| Work item |
Show every line from the data below that includes "telco".

| Records to process |
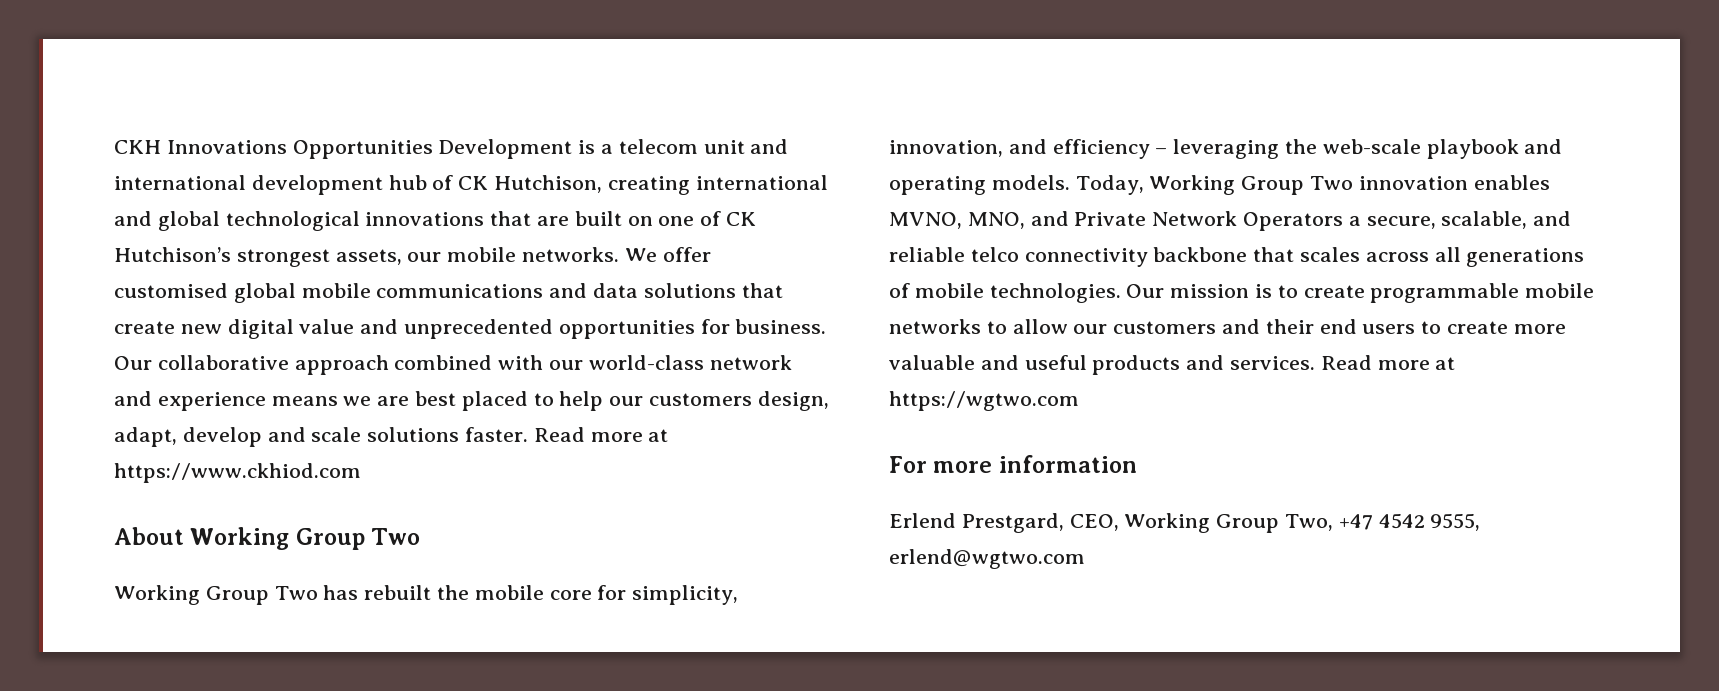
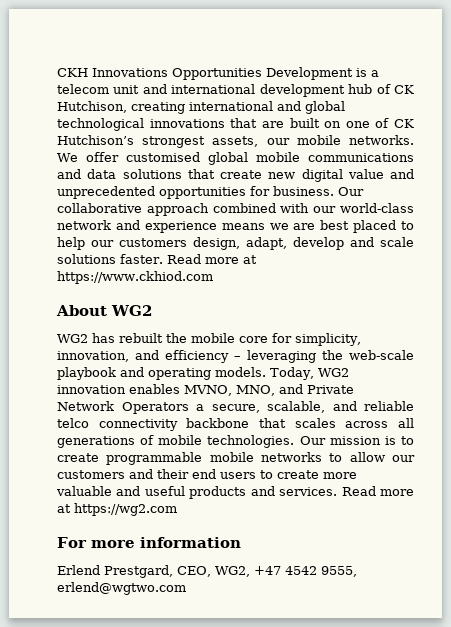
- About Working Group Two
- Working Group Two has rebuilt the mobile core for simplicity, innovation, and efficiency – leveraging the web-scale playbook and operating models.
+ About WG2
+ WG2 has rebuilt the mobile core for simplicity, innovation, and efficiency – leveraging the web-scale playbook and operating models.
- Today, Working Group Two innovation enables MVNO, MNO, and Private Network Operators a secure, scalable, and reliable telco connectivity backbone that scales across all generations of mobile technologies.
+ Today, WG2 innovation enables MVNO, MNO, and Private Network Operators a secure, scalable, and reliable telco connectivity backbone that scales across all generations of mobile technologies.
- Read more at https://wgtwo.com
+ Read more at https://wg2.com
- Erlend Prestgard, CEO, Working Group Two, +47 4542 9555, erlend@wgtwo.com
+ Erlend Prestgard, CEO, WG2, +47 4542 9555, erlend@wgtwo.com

| Completed exercise |
- Today, Working Group Two innovation enables MVNO, MNO, and Private Network Operators a secure, scalable, and reliable telco connectivity backbone that scales across all generations of mobile technologies.
+ Today, WG2 innovation enables MVNO, MNO, and Private Network Operators a secure, scalable, and reliable telco connectivity backbone that scales across all generations of mobile technologies.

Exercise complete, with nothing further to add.